The main theme of the play is thus clearly outlined by Macbeth's soliloquy: evil itself is unnatural, and when unleashed it transforms reality into a wicked dream. The figure of Hecate, the Greek goddess of the underworld and of witchcraft at the same time, is meant to emphasize the turning of the natural into the preternatural. Also, the adjective that Macbeth uses to describe murder, "wither'd," suggests that the bloody killings are first of all a crime against nature, a force that not only destroys what it aims at but sears and withers all nature. There is significant emphasis on the natural imagery of the play, like in King Lear for example, suggesting that nature itself cannot remain indifferent to the acts of man. If in King Lear the whole nature seems to burst into a tempest similar to the king's madness, in Macbeth nature collapses into an ultimate chaotic state, in which the laws of nature are reversed and confused. As L.C. Knights observes in his study entitled Macbeth: A Lust for Power, the forces of evil obliterate the light of reason in man and bring about utter disorder in nature: "Well before the end of the first act we are in possession not only of the positive values against which the Macbeth evil will be defined but of the related aspects of that evil, which is simultaneously felt as a strained and unnatural perversion of the will, an obfuscation of the clear light of reason, a principle of disorder (both in the "single state of man" and in his wider social relations), and a pursuit of illusions."(Bloom, 41) Any act of evil is seen thus to change the basic structure of the universe and to transform nature into a desolated chaos.

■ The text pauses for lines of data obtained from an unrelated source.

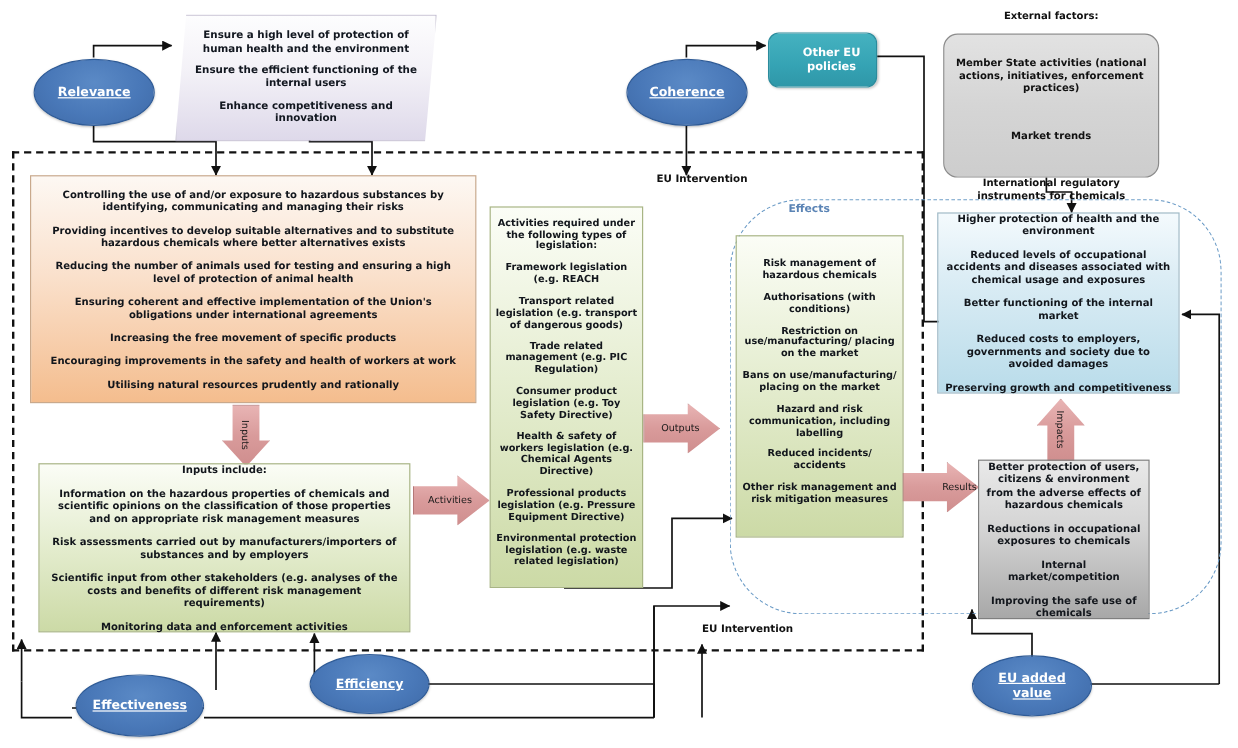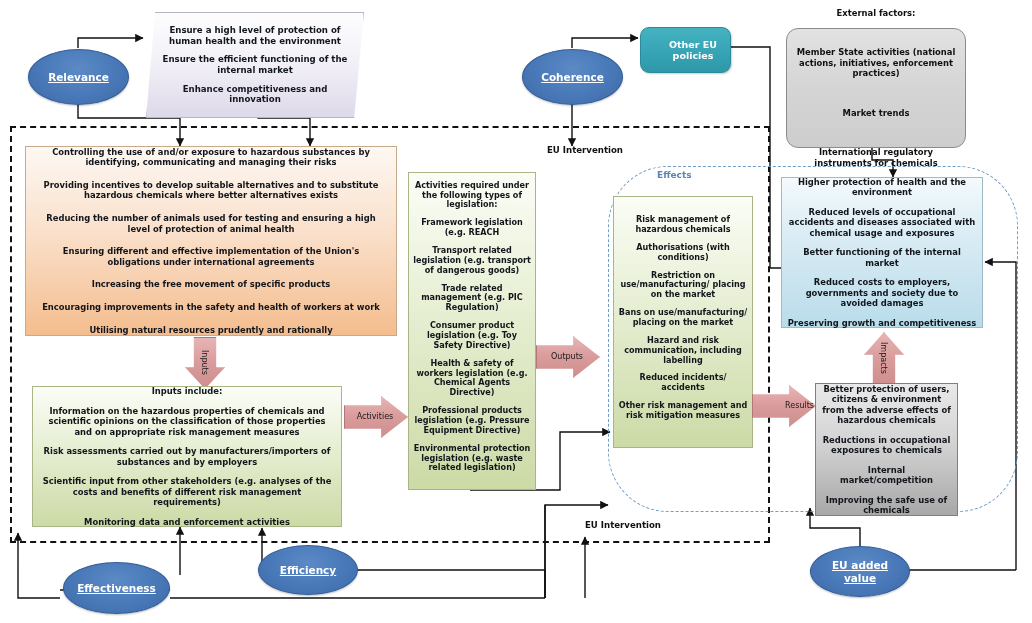--- a/index.html
+++ b/index.html
@@ -49,21 +49,21 @@
     border:1.4px solid #8b8b8b;border-radius:12px;
     display:flex;flex-direction:column;justify-content:center;align-items:center;gap:20px;
   }
   .greyround p{margin:0 0 9px 0;font-size:8.4px;font-weight:bold;color:#111;text-align:center;line-height:1.25;width:92%;}
   .greyround p:last-child{margin-bottom:0;}
 
   
   .orange{
     background:linear-gradient(to bottom,#fdf8f3 0%,#fae0cb 45%,#f4bd8e 100%);
     border:1px solid #c9a98c;
-    display:flex;flex-direction:column;justify-content:space-between;align-items:center;
+    display:flex;flex-direction:column;justify-content:center;align-items:center;
   }
   .orange p{margin:0 0 9px 0;font-size:8.4px;font-weight:bold;color:#12161c;text-align:center;line-height:1.24;width:95%;}
   .orange p:last-child{margin-bottom:0;}
 
   
   .green{
     background:linear-gradient(to bottom,#fbfdf6 0%,#e6eed2 45%,#ccdaa6 100%);
     border:1px solid #a8b584;
     display:flex;flex-direction:column;justify-content:center;align-items:center;
   }
@@ -184,21 +184,21 @@
 
   <div class="node effects-wrap" style="left:608px;top:166px;width:410px;height:346px;"></div>
   <span class="effects-label" style="left:657px;top:170px;">Effects</span>
 
   <div class="node ellipse" style="left:28px;top:49px;width:101px;height:56px;">
     <span>Relevance</span>
   </div>
 
   <div class="node trap" style="left:146px;top:12px;">
     <p>Ensure a high level of protection of human health and the environment</p>
-    <p>Ensure the efficient functioning of the internal market</p>
+    <p>Ensure the efficient functioning of the internal users</p>
     <p>Enhance competitiveness and innovation</p>
   </div>
 
   <div class="node ellipse" style="left:522px;top:49px;width:101px;height:56px;">
     <span>Coherence</span>
   </div>
 
   <div class="node teal" style="left:640px;top:27px;width:91px;height:46px;padding-left:15px;">
     <span>Other EU policies</span>
   </div>
@@ -207,21 +207,21 @@
     <p>External factors:</p>
     <p>Member State activities (national actions, initiatives, enforcement practices)</p>
     <p>Market trends</p>
     <p>International regulatory instruments for chemicals</p>
   </div>
 
   <div class="node orange" style="left:25px;top:146px;width:372px;height:190px;">
     <p>Controlling the use of and/or exposure to hazardous substances by identifying, communicating and managing their risks</p>
     <p>Providing incentives to develop suitable alternatives and to substitute hazardous chemicals where better alternatives exists</p>
     <p>Reducing the number of animals used for testing and ensuring a high level of protection of animal health</p>
-    <p>Ensuring different and effective implementation of the Union's obligations under international agreements</p>
+    <p>Ensuring coherent and effective implementation of the Union's obligations under international agreements</p>
     <p>Increasing the free movement of specific products</p>
     <p>Encouraging improvements in the safety and health of workers at work</p>
     <p>Utilising natural resources prudently and rationally</p>
   </div>
 
   <div class="chev down vert" style="left:185px;top:337px;width:38px;height:50px;">
     <div class="body"></div>
     <span>Inputs</span>
   </div>
 

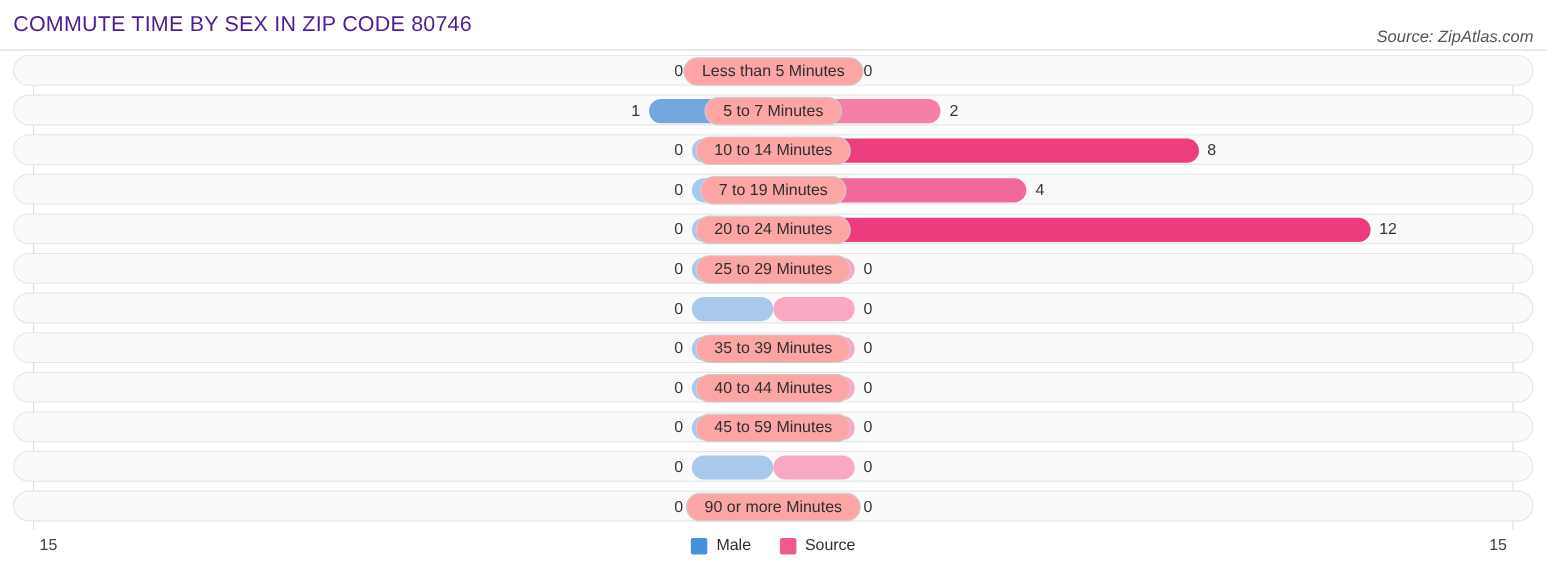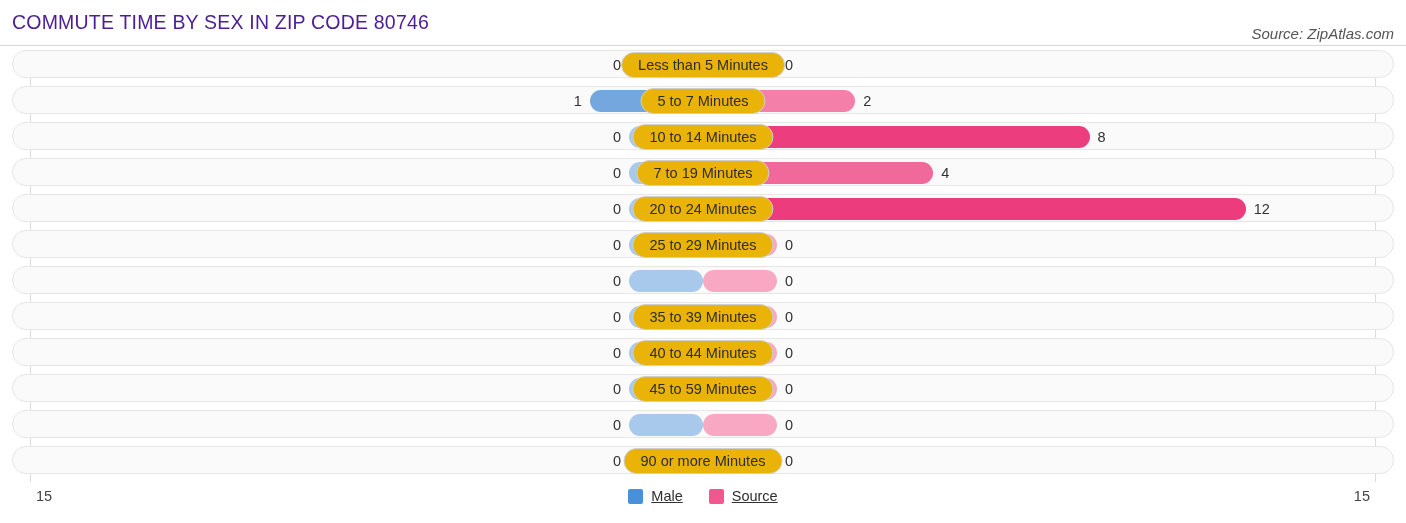--- a/index.html
+++ b/index.html
@@ -61,40 +61,40 @@
     font-size:14.5px;color:#333;line-height:20px;
     white-space:nowrap;
   }
   .val-male{text-align:right;}
   .val-female{text-align:left;}
 
   
   .cat-pill{
     position:absolute;top:1px;height:26px;
     left:50%;transform:translateX(-50%);
-    background:#eab308;
+    background:#fca5a5;
     border:1px solid #cfcfcf;
     border-radius:13px;
     display:flex;align-items:center;justify-content:center;
     padding:0 16px;
     font-size:14.5px;color:#2e2e2e;
     white-space:nowrap;
     box-sizing:border-box;
   }
 
   
   .footer{position:absolute;left:0;top:482px;width:1406px;height:41px;}
   .axis-max{
     position:absolute;top:6px;font-size:14.5px;color:#444;
   }
   .axis-max-left{left:36px;}
   .axis-max-right{right:36px;}
   .legend{
     position:absolute;left:0;right:0;top:6px;
-    display:flex;align-items:flex-end;justify-content:center;gap:26px;text-decoration:underline;
+    display:flex;align-items:flex-end;justify-content:center;gap:26px;
   }
   .legend-item{display:flex;align-items:center;gap:8px;}
   .swatch{width:15px;height:15px;border-radius:2px;display:block;}
   .legend-label{font-size:14.5px;color:#2e2e2e;}
 </style>
 </head>
 <body>
 
 <div id="chart-root">
 

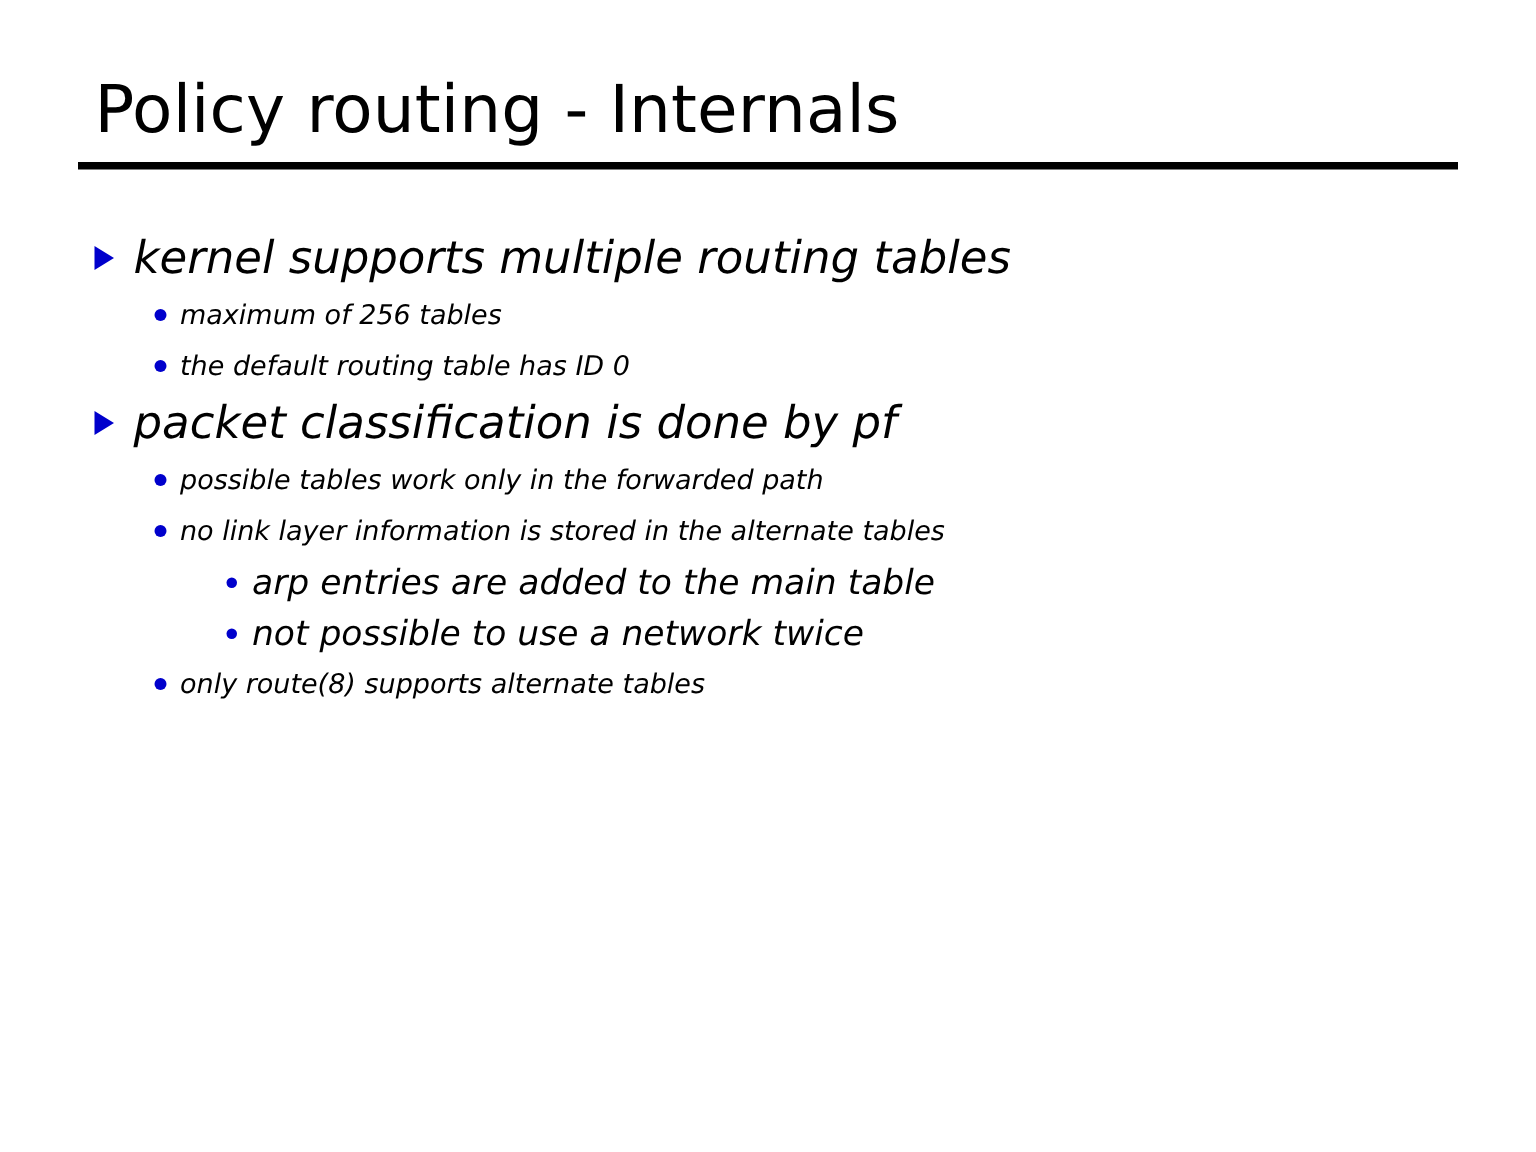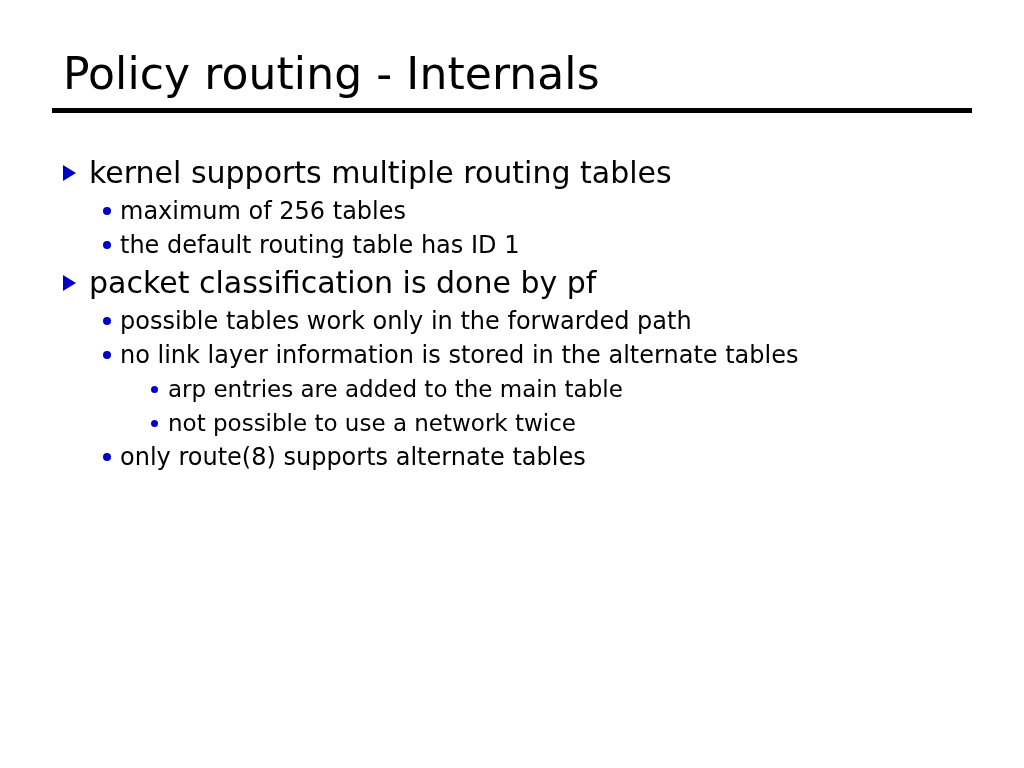--- a/index.html
+++ b/index.html
@@ -88,21 +88,21 @@
     width: 0;
     height: 0;
     border-top: 8px solid transparent;
     border-bottom: 8px solid transparent;
     border-left: 13px solid #0000cc;
     vertical-align: middle;
   }
 
   
   .lvl2 {
-    font-size: 24px;
+    font-size: 18px;
     line-height: 34px;
     padding-left: 40px;
   }
 
   .lvl2 .marker {
     flex: 0 0 auto;
     width: 17px;
     position: relative;
     top: -1px;
   }
@@ -132,20 +132,21 @@
   }
 
   .lvl3 .dot {
     width: 7px;
     height: 7px;
   }
 
   .btext {
     flex: 1 1 auto;
     white-space: nowrap;
+    font-style: italic;
   }
 </style>
 </head>
 <body>
 
 <div id="slide">
 
   <div id="title-block">
     <h1 id="slide-title">Policy routing - Internals</h1>
     <div id="title-rule"></div>
@@ -157,21 +158,21 @@
       <div class="bullet lvl1">
         <span class="marker"><span class="tri"></span></span>
         <span class="btext">kernel supports multiple routing tables</span>
       </div>
       <div class="bullet lvl2">
         <span class="marker"><span class="dot"></span></span>
         <span class="btext">maximum of 256 tables</span>
       </div>
       <div class="bullet lvl2">
         <span class="marker"><span class="dot"></span></span>
-        <span class="btext">the default routing table has ID 1</span>
+        <span class="btext">the default routing table has ID 0</span>
       </div>
     </div>
 
     <div class="group">
       <div class="bullet lvl1">
         <span class="marker"><span class="tri"></span></span>
         <span class="btext">packet classification is done by pf</span>
       </div>
     </div>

It is not only the natural, physical environment that becomes extremely chaotic through evil, but the human nature as well. All through the play, Lady Macbeth calls upon the forces of evil to keep at bay the "compunctious visitings of nature." It is thus plainly shown that there can be no enactment of malignancy without a reversal of human nature: "The raven himself is hoarse / That croaks the fatal entrance of Duncan / Under my battlements. Come, you spirits / That tend on mortal thoughts, unsex me here, / and fill me from the crown to the toe top-full / of direst cruelty! make thick my blood; / Stop up the access and passage to remorse, / That no compunctious visitings of nature / Shake my fell purpose, nor keep peace between / the effect and it!"(1.5.40-51) the invocation that Lady Macbeth addresses to the spirits, urging them to "unsex her" is also significant: what she asks for is to be made infertile, and therefore to be herself transformed into an unnatural being, that can have enough force to murder. The chain of murders that follow the initial murder of Duncan also points to the fact that once unleashed, the malefic forces will take over man and nature and will be very hard to stop. Also, Lady Macbeth's frequent complaints against Macbeth's nature which is, according to her too human for murder, evince the same idea that wickedness can only reign when humanity and naturalness are somehow suffocated. The tyranny of evil is thus the equivalent of a reversal of nature. When Macbeth is hunted by Duncan's ghost, he realizes the stabs looked like " a breech in nature"(2.3.139), thus suggestively linking the murderous marks on the human body with the marks that such an act inevitably leaves upon nature, emptying it of its meaning. The holes in nature are symbolic and point to the hollowness of evil, its basic unnaturalness that recalls the image of chaos and of void. Everything is ultimately reversed. As Lady Macbeth urges her husband, he has to pretend and look like a "innocent flower" with a serpent underneath it (1.5. 73-74). Again, this imagery taken from nature suggests that humanness must be curbed and used only as a mask, in order to perform evil.